#### Aim of the exercise
What is needed is an exact transcription of the line with "(288, 547) none" and all the lines that follow it in the entries below; add nothing else.
Segment Start: Provided data
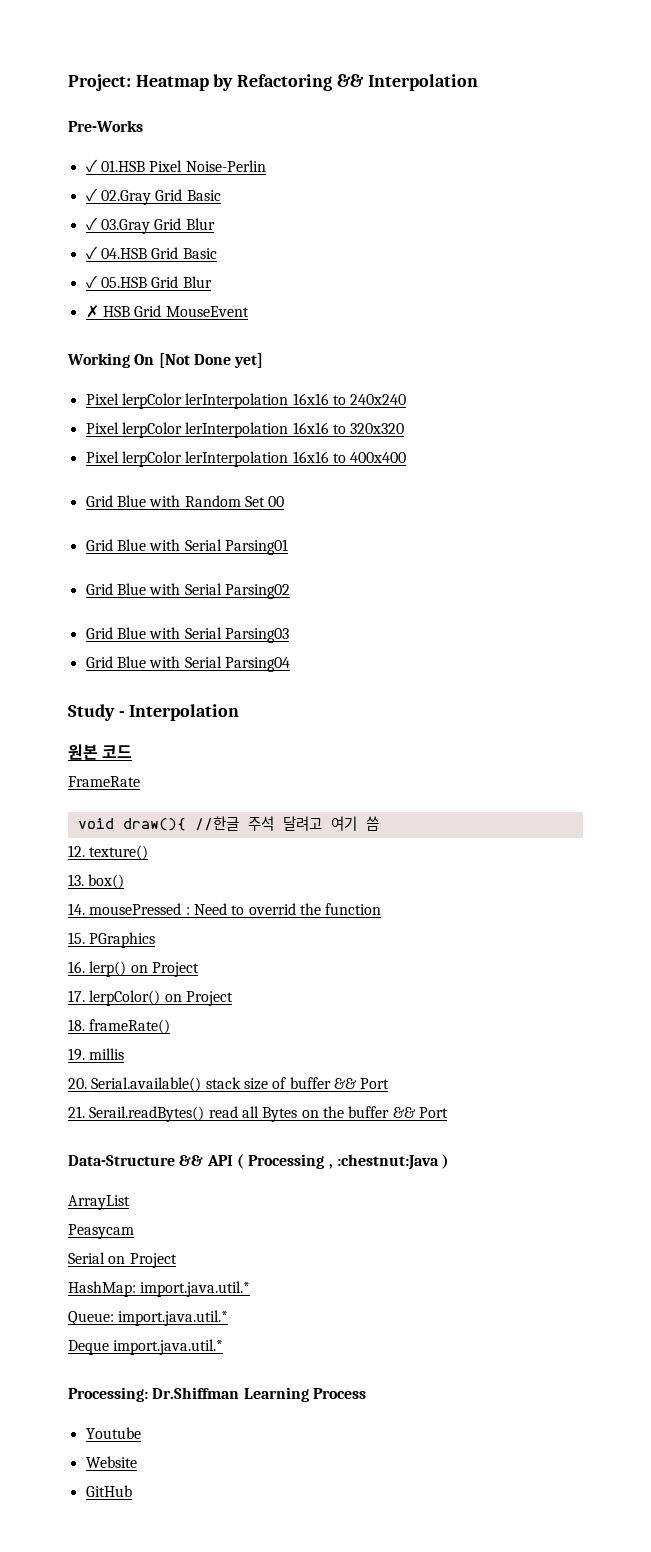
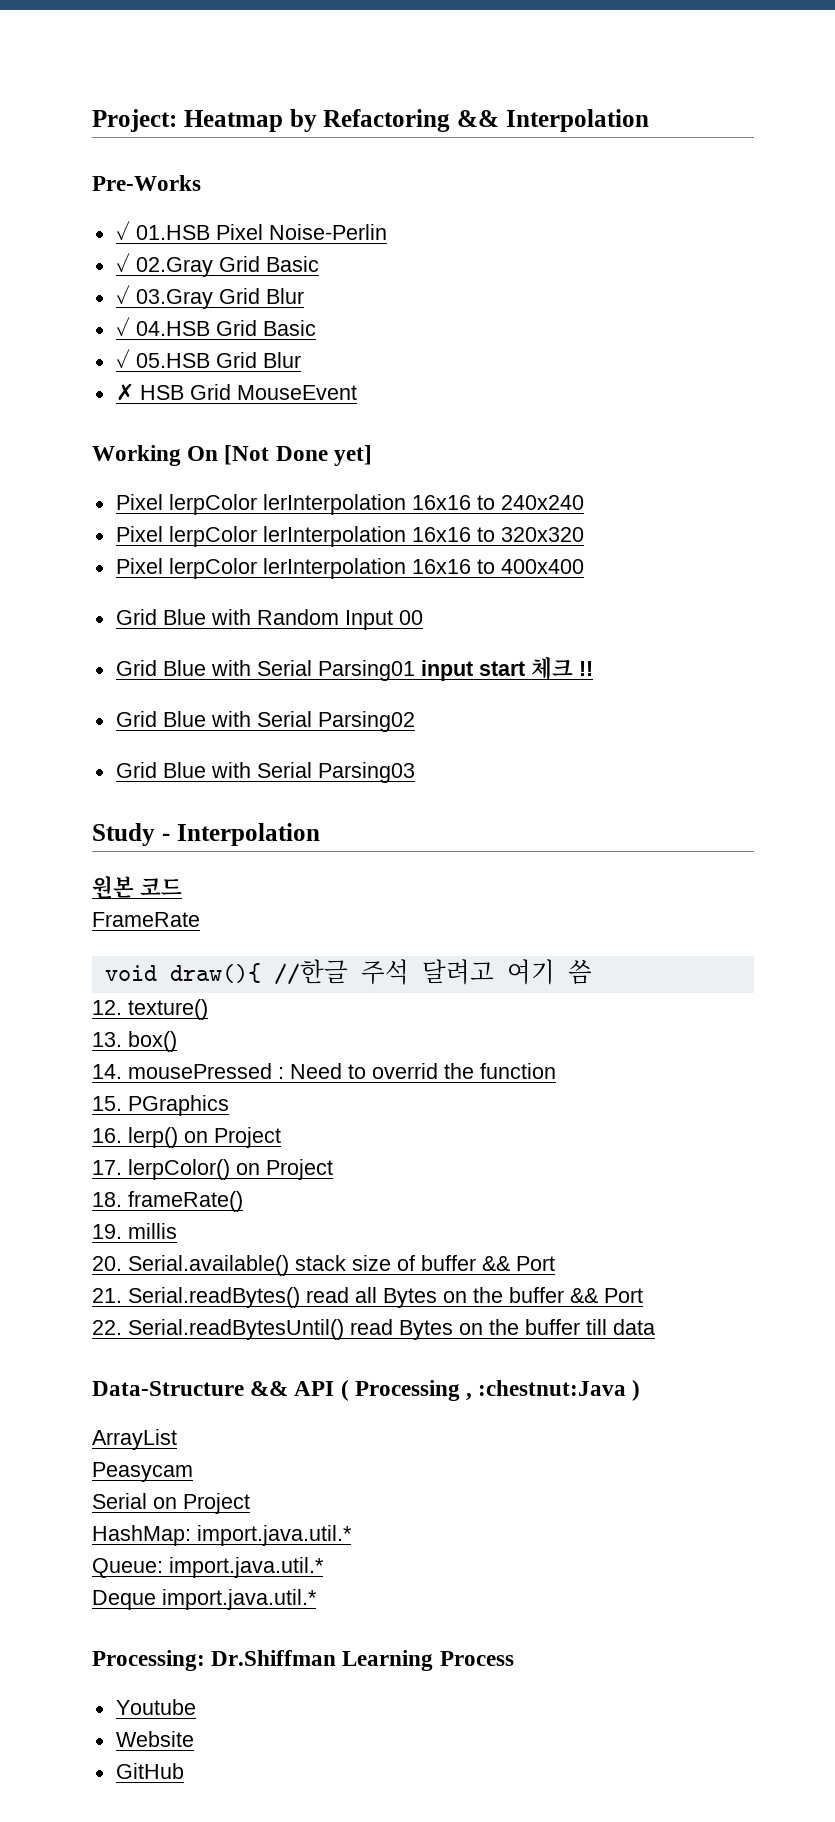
[244,496,265,507] Set -> [344,610,393,630] Input
(288, 547) none -> [420,657,593,681] input start 체크 !!
[85,656,290,672] // Grid Blue with Serial Parsing04 -> (415, 772) none
[89,1106,205,1122] Serail.readBytes() -> [128,1287,300,1308] Serial.readBytes()
(448, 1112) none -> [92,1319,655,1340] // 22. Serial.readBytesUntil() read Bytes on the buffer till data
Segment End: Provided data
#### Output for this exercise
(288, 547) none -> [420,657,593,681] input start 체크 !!
[85,656,290,672] // Grid Blue with Serial Parsing04 -> (415, 772) none
[89,1106,205,1122] Serail.readBytes() -> [128,1287,300,1308] Serial.readBytes()
(448, 1112) none -> [92,1319,655,1340] // 22. Serial.readBytesUntil() read Bytes on the buffer till data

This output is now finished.